It wouldn't be until a year later that I would really understand why. My pastor was preaching another sermon on healthcare titled "Why God Doesn't Heal". And the highlighted scripture was 2 Corinthians 12: 7-10:
7And lest I should be exalted above measure through the abundance of the revelations, there was given to me a thorn in the flesh, the messenger of Satan to buffet me, lest I should be exalted above measure.
8For this thing I besought the Lord thrice, that it might depart from me.
9And he said unto me, My grace is sufficient for thee: for my strength is made perfect in weakness. Most gladly therefore will I rather glory in my infirmities, that the power of Christ may rest upon me.

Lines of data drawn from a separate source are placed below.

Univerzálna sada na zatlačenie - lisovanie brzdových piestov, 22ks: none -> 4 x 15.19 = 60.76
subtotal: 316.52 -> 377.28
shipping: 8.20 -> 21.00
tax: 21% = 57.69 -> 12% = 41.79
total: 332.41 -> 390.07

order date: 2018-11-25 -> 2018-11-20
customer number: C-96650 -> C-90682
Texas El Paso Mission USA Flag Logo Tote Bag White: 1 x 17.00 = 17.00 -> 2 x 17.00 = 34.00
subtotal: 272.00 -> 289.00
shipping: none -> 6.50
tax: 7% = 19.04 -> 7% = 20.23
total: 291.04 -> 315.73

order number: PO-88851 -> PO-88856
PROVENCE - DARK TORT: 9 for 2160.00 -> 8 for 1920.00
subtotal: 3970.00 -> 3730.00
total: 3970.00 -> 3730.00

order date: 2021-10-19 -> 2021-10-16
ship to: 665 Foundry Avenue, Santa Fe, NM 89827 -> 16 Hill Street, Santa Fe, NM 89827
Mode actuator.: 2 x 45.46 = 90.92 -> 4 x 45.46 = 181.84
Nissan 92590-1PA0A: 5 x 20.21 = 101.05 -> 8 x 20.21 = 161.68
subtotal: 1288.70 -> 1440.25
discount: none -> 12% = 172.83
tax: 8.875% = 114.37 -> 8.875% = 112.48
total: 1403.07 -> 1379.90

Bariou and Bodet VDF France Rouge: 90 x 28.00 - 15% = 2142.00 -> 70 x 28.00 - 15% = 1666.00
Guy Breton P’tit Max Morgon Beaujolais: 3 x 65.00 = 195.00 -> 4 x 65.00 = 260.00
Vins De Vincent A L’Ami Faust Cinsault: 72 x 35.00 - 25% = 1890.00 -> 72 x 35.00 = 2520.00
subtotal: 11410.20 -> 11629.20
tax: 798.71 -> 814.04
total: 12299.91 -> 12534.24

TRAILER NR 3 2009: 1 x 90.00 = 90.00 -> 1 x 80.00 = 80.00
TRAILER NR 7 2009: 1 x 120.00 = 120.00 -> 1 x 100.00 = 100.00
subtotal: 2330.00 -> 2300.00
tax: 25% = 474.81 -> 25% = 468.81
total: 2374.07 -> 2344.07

10Therefore I take pleasure in infirmities, in reproaches, in necessities, in persecutions, in distresses for Christ's sake: for when I am weak, then am I strong.
I love these verses by Paul, especially the "thorn in the flesh" in verse 7. Some historical theologians believe his "thorn" was blindness, some believe it was leprosy, some even believe it was even a nagging wife! But I believe that he left it as an ambiguous analogy for a reason so that anyone can insert their own iniquity into the passage. But I love the phrase "thorn in the flesh" in particular because it reminds me of the literal
thorn canula in my flesh.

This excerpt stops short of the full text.